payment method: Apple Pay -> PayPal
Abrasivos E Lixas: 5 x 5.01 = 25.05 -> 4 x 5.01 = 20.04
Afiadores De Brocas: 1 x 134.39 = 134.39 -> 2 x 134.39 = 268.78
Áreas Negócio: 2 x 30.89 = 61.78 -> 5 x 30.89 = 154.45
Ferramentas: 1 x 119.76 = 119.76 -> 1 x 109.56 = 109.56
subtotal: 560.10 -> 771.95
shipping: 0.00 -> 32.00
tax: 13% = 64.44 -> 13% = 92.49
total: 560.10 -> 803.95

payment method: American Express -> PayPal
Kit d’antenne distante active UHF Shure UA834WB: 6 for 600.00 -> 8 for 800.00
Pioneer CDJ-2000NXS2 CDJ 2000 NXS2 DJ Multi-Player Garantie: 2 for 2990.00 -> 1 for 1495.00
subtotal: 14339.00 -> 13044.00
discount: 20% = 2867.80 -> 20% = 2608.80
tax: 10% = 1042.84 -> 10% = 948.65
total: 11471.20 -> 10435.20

---*---

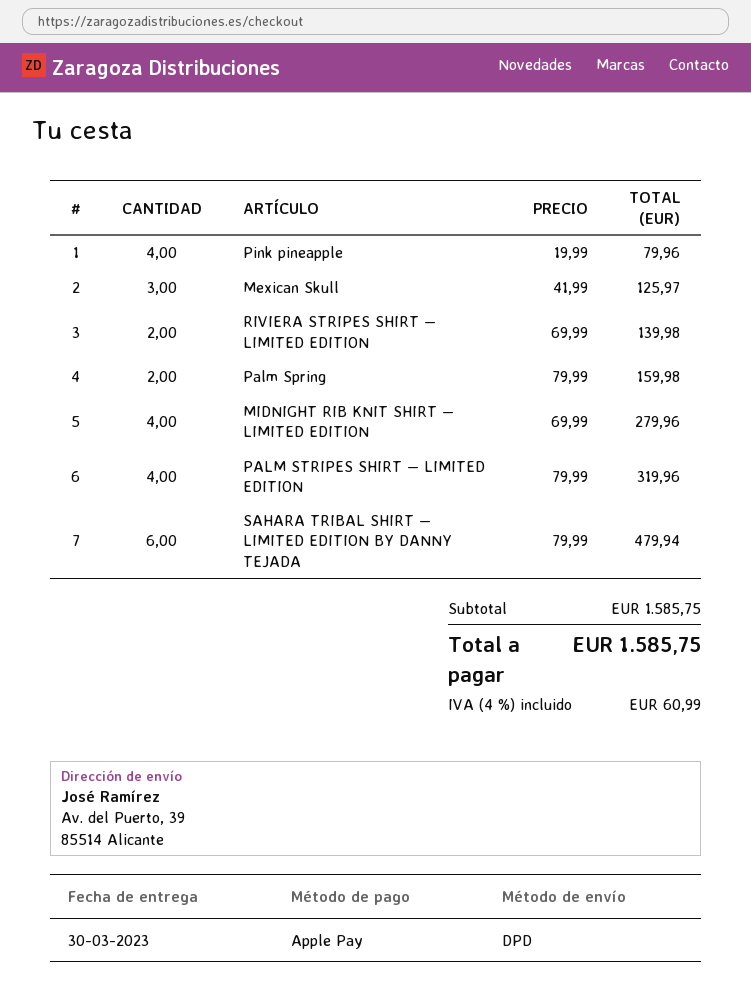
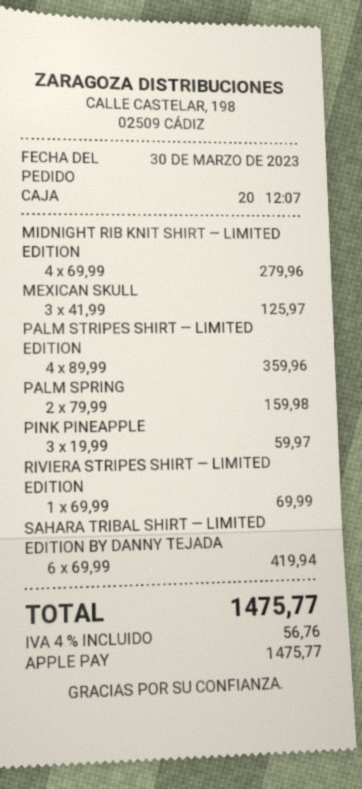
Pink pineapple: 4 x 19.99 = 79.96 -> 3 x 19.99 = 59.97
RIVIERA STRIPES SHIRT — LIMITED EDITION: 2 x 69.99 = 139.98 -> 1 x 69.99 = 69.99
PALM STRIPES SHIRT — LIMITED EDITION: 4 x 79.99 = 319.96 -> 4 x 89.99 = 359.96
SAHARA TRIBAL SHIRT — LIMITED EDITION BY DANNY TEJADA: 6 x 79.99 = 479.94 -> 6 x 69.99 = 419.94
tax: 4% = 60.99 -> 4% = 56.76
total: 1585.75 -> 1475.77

---*---

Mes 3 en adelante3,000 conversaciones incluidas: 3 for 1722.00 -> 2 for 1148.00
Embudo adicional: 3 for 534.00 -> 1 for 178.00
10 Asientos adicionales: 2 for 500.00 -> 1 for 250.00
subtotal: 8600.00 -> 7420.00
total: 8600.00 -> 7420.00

---*---

How to complete this task
In the listing above, locate the line containing "Áreas Negócio: 2" and the line containing "total: 11471.20 -> 10435.20". Extract those two lines and every line between them, exactly as written, and only those.

Answer for the task
Áreas Negócio: 2 x 30.89 = 61.78 -> 5 x 30.89 = 154.45
Ferramentas: 1 x 119.76 = 119.76 -> 1 x 109.56 = 109.56
subtotal: 560.10 -> 771.95
shipping: 0.00 -> 32.00
tax: 13% = 64.44 -> 13% = 92.49
total: 560.10 -> 803.95

payment method: American Express -> PayPal
Kit d’antenne distante active UHF Shure UA834WB: 6 for 600.00 -> 8 for 800.00
Pioneer CDJ-2000NXS2 CDJ 2000 NXS2 DJ Multi-Player Garantie: 2 for 2990.00 -> 1 for 1495.00
subtotal: 14339.00 -> 13044.00
discount: 20% = 2867.80 -> 20% = 2608.80
tax: 10% = 1042.84 -> 10% = 948.65
total: 11471.20 -> 10435.20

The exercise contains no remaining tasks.